• _Directions_:
What is needed is a word-for-word copy of the lines below from the one with "森林生态效益补偿补助 | 发放时间: 省按年拨付资金，各地结合实际分批发放" through the one with "雨露计划 | 发放时间: 每年6月30日前 -> 按月发放", both included, with every picture left out.

• _Provided records_:
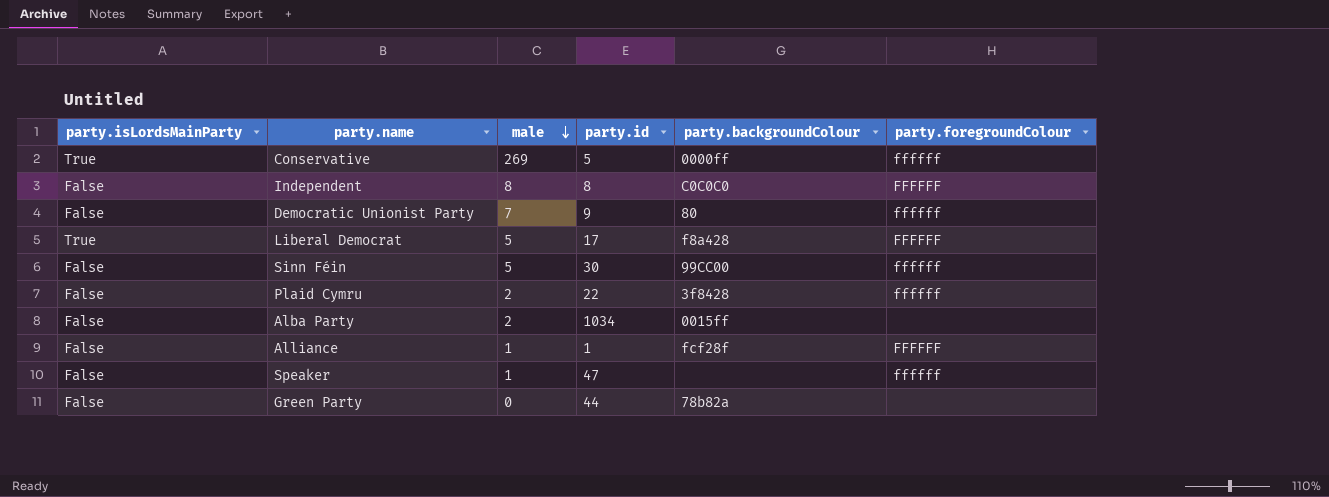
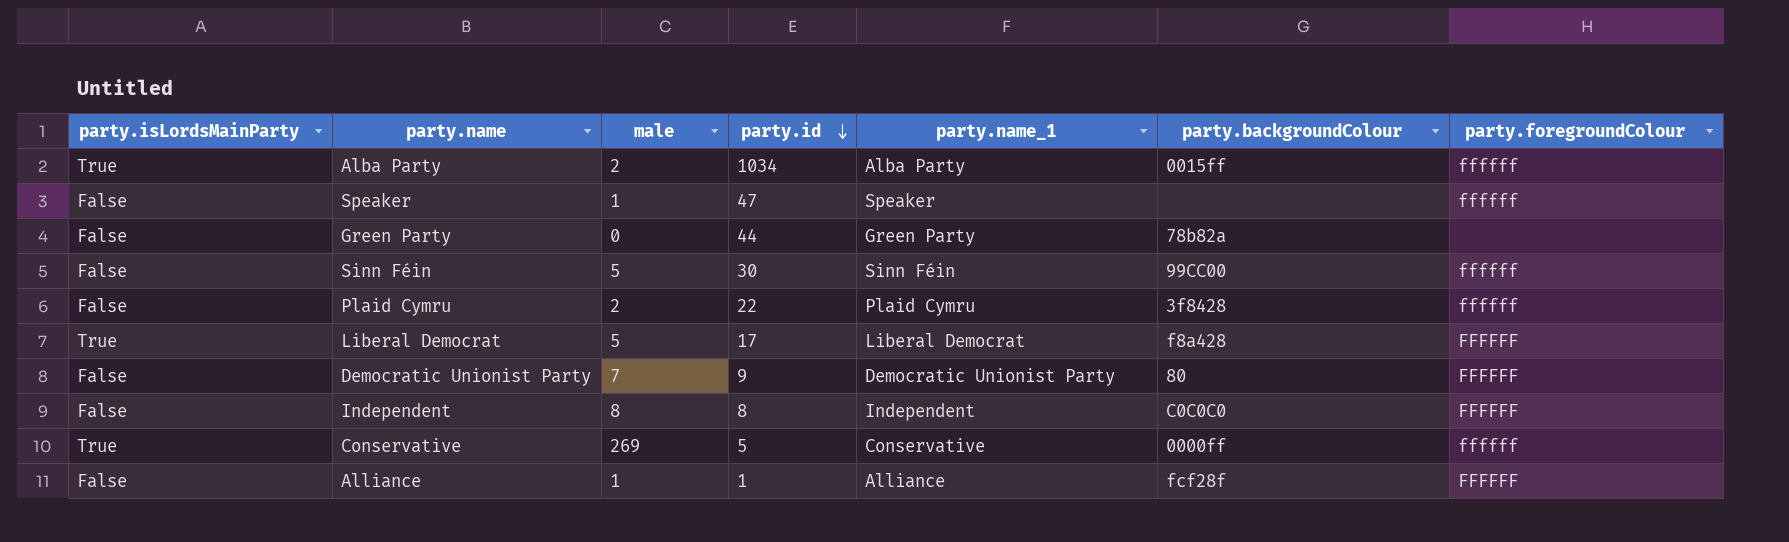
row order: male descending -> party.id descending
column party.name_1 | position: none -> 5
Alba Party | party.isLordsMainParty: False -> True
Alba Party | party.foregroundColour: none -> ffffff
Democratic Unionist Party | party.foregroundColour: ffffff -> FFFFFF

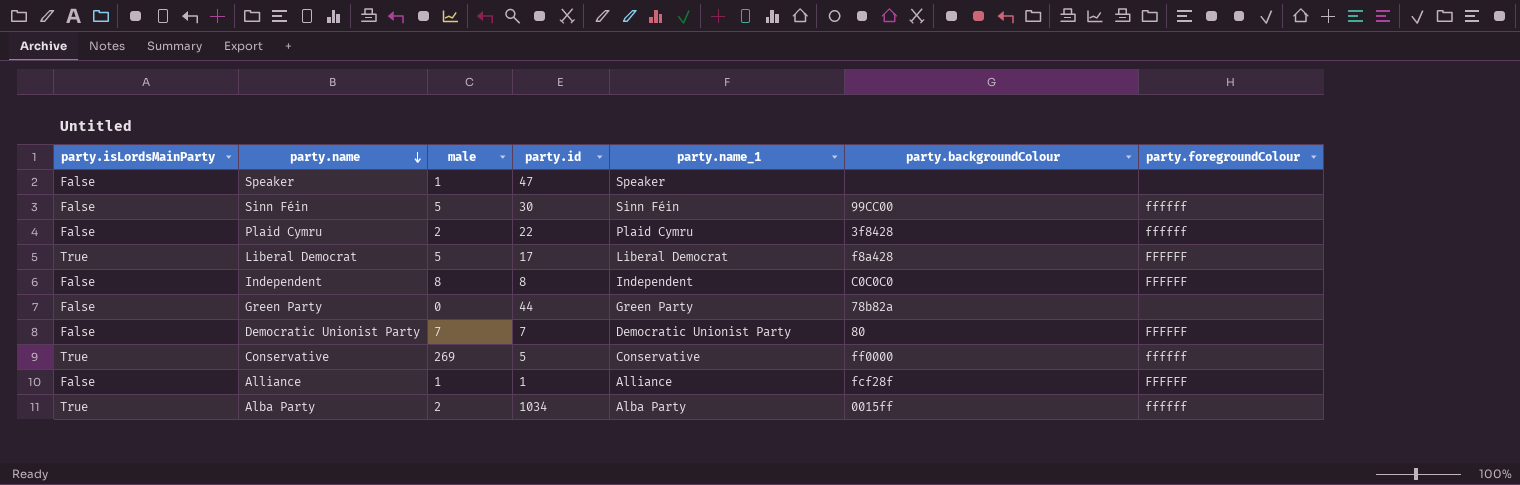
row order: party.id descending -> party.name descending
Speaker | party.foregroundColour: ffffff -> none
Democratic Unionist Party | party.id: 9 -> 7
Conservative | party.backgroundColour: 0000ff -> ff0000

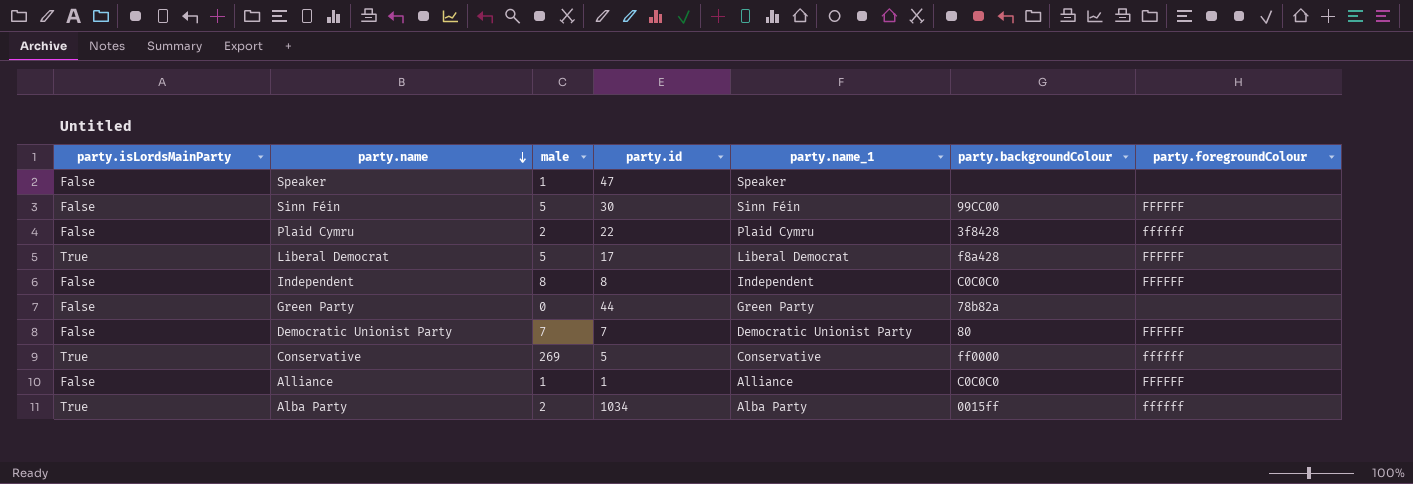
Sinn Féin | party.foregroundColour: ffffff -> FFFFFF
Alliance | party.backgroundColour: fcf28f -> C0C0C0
--
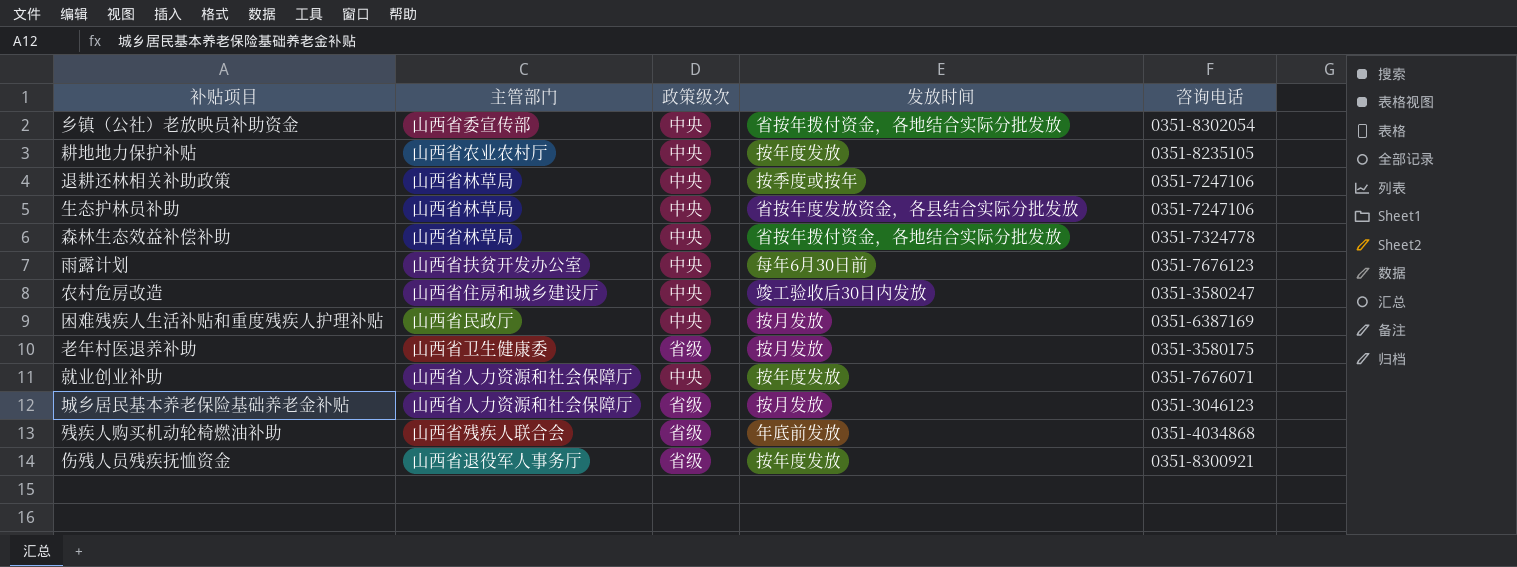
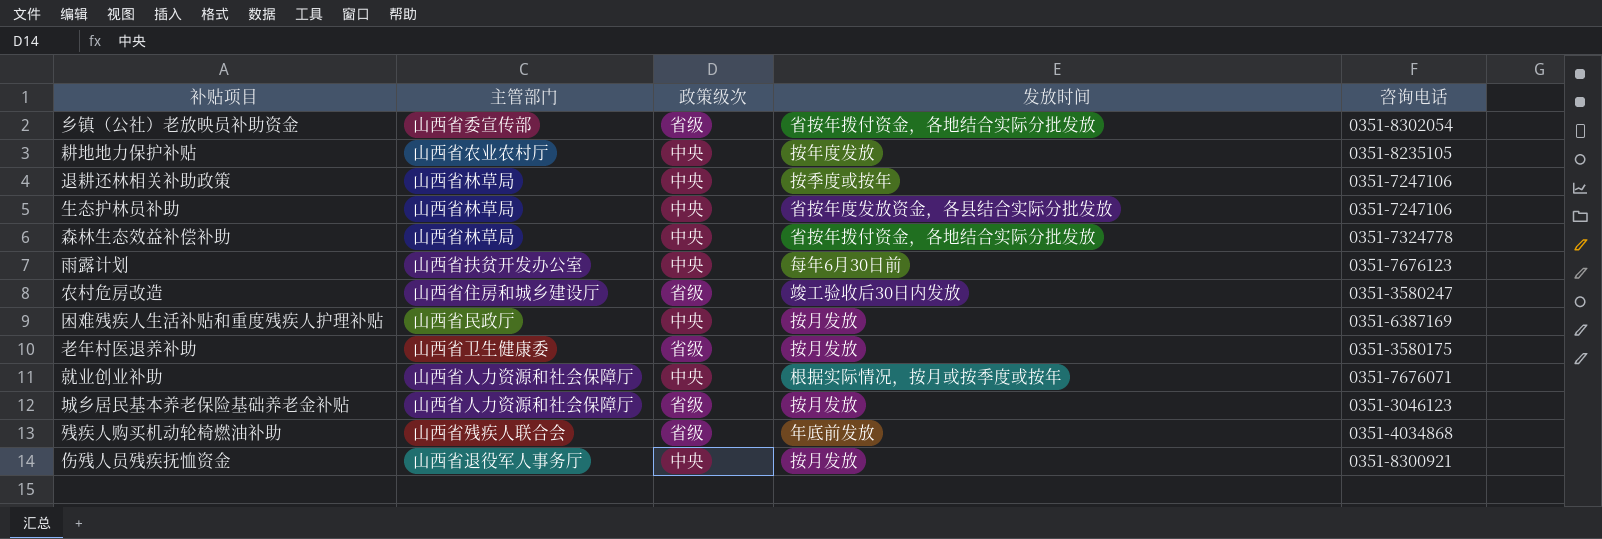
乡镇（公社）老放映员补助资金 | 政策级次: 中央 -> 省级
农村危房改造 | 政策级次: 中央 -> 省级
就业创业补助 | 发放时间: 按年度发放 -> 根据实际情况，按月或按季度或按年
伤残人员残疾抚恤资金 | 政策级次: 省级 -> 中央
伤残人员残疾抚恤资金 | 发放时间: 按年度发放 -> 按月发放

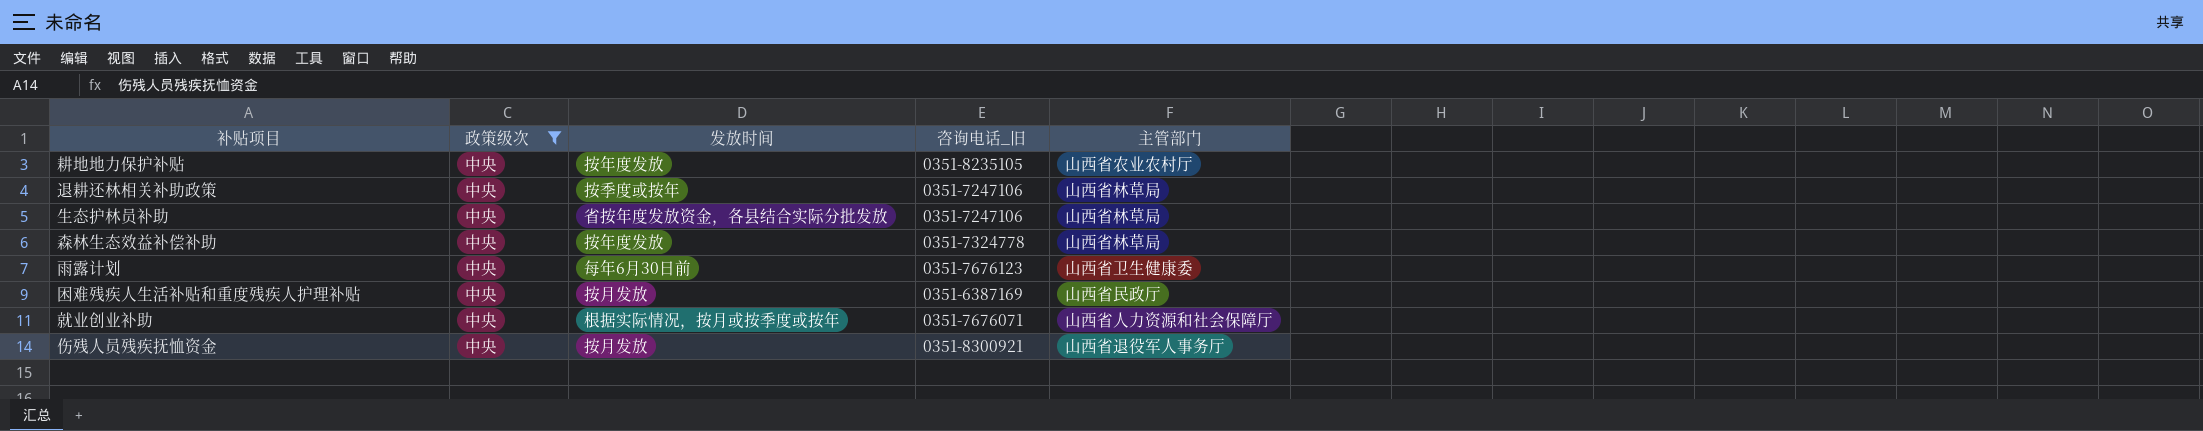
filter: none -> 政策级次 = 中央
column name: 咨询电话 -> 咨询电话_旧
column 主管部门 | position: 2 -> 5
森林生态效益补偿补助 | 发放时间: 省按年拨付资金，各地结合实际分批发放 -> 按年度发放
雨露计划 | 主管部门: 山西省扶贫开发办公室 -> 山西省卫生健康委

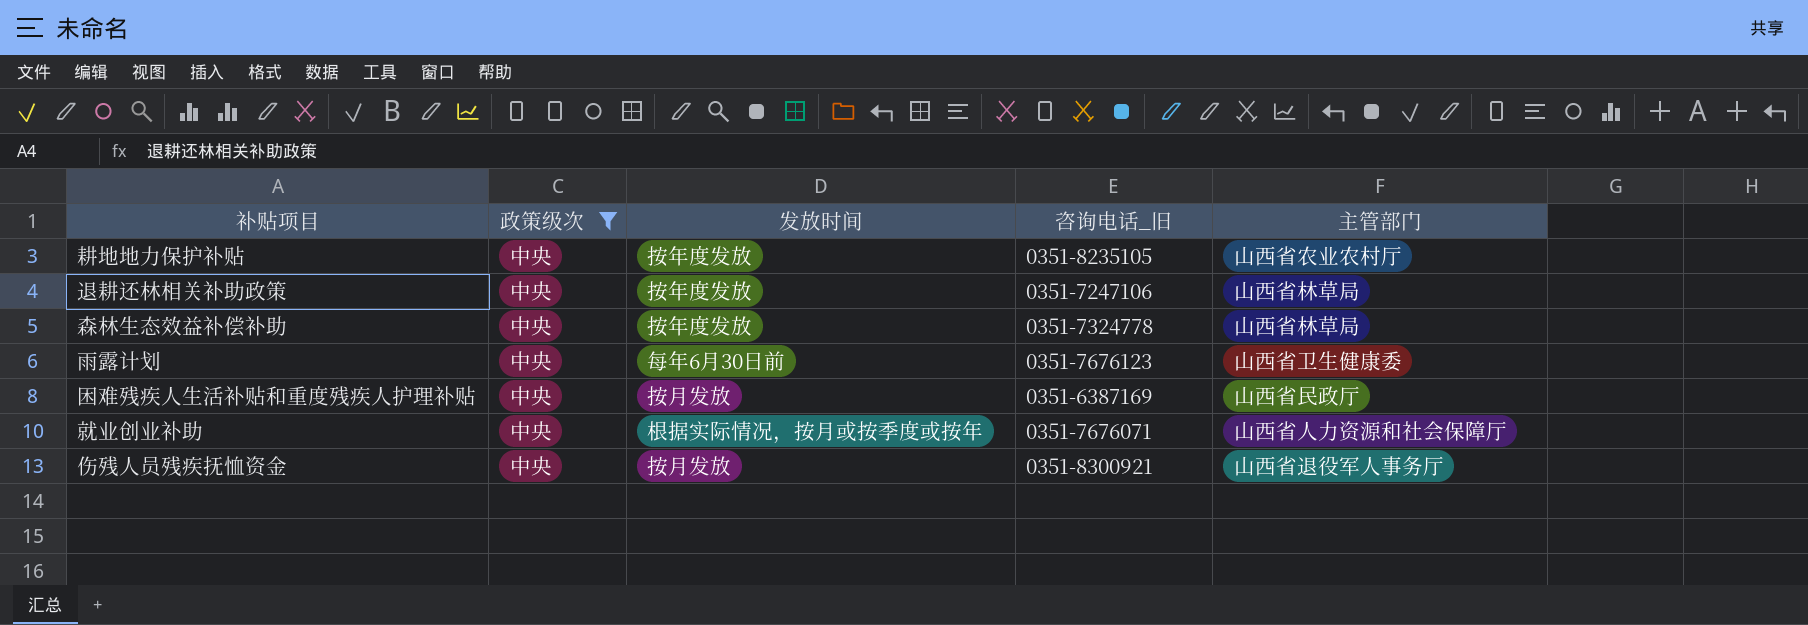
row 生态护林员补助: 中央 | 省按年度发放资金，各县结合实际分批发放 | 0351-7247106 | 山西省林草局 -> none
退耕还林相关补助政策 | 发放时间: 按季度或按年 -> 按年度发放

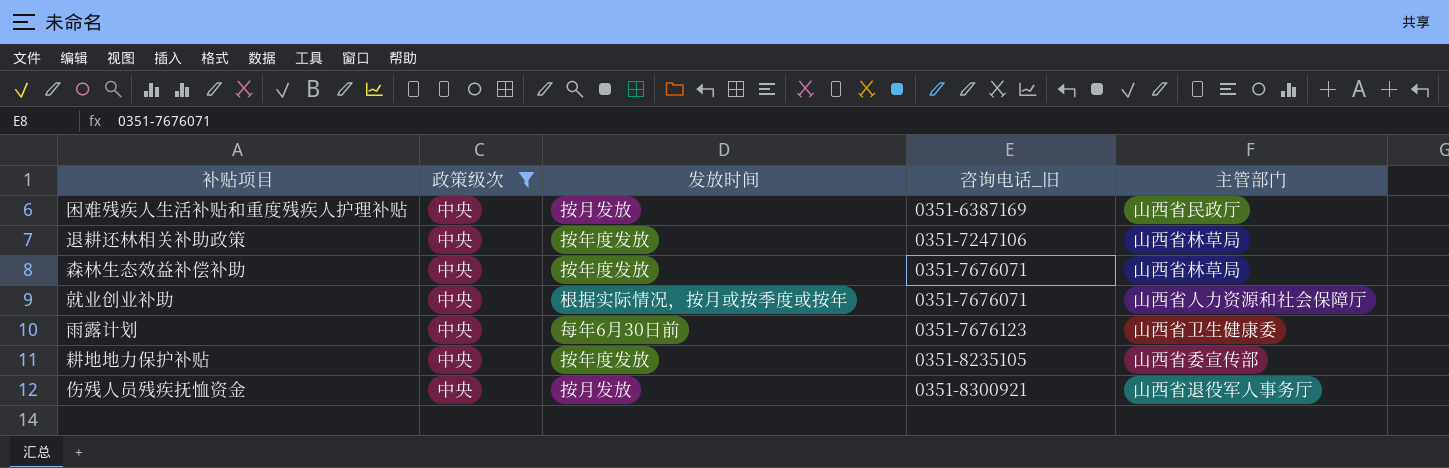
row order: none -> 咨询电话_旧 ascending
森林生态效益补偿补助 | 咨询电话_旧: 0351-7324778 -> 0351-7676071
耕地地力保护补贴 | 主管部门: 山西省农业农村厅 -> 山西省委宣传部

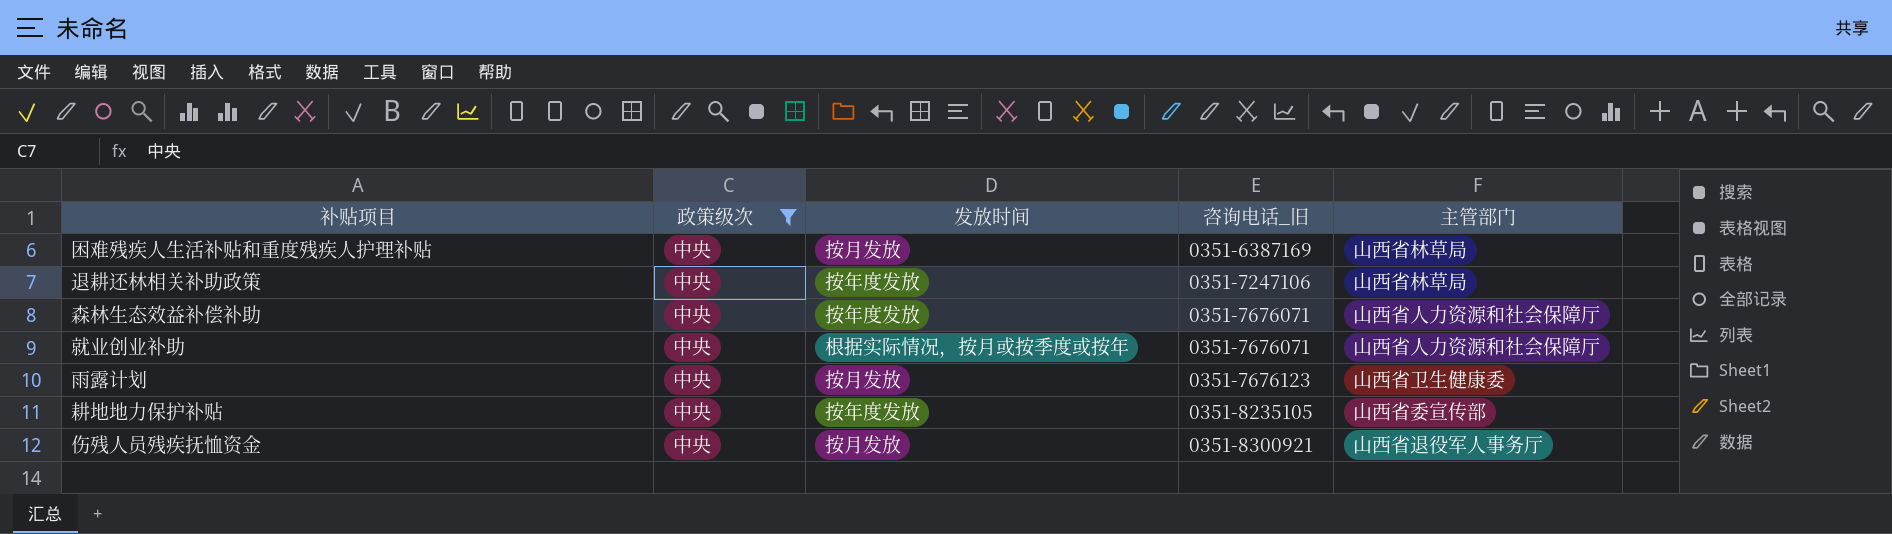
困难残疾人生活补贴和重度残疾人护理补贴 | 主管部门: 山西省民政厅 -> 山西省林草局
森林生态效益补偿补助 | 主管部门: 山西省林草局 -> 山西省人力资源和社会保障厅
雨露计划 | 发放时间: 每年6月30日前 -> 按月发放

• _Problem solution_:
森林生态效益补偿补助 | 发放时间: 省按年拨付资金，各地结合实际分批发放 -> 按年度发放
雨露计划 | 主管部门: 山西省扶贫开发办公室 -> 山西省卫生健康委

row 生态护林员补助: 中央 | 省按年度发放资金，各县结合实际分批发放 | 0351-7247106 | 山西省林草局 -> none
退耕还林相关补助政策 | 发放时间: 按季度或按年 -> 按年度发放

row order: none -> 咨询电话_旧 ascending
森林生态效益补偿补助 | 咨询电话_旧: 0351-7324778 -> 0351-7676071
耕地地力保护补贴 | 主管部门: 山西省农业农村厅 -> 山西省委宣传部

困难残疾人生活补贴和重度残疾人护理补贴 | 主管部门: 山西省民政厅 -> 山西省林草局
森林生态效益补偿补助 | 主管部门: 山西省林草局 -> 山西省人力资源和社会保障厅
雨露计划 | 发放时间: 每年6月30日前 -> 按月发放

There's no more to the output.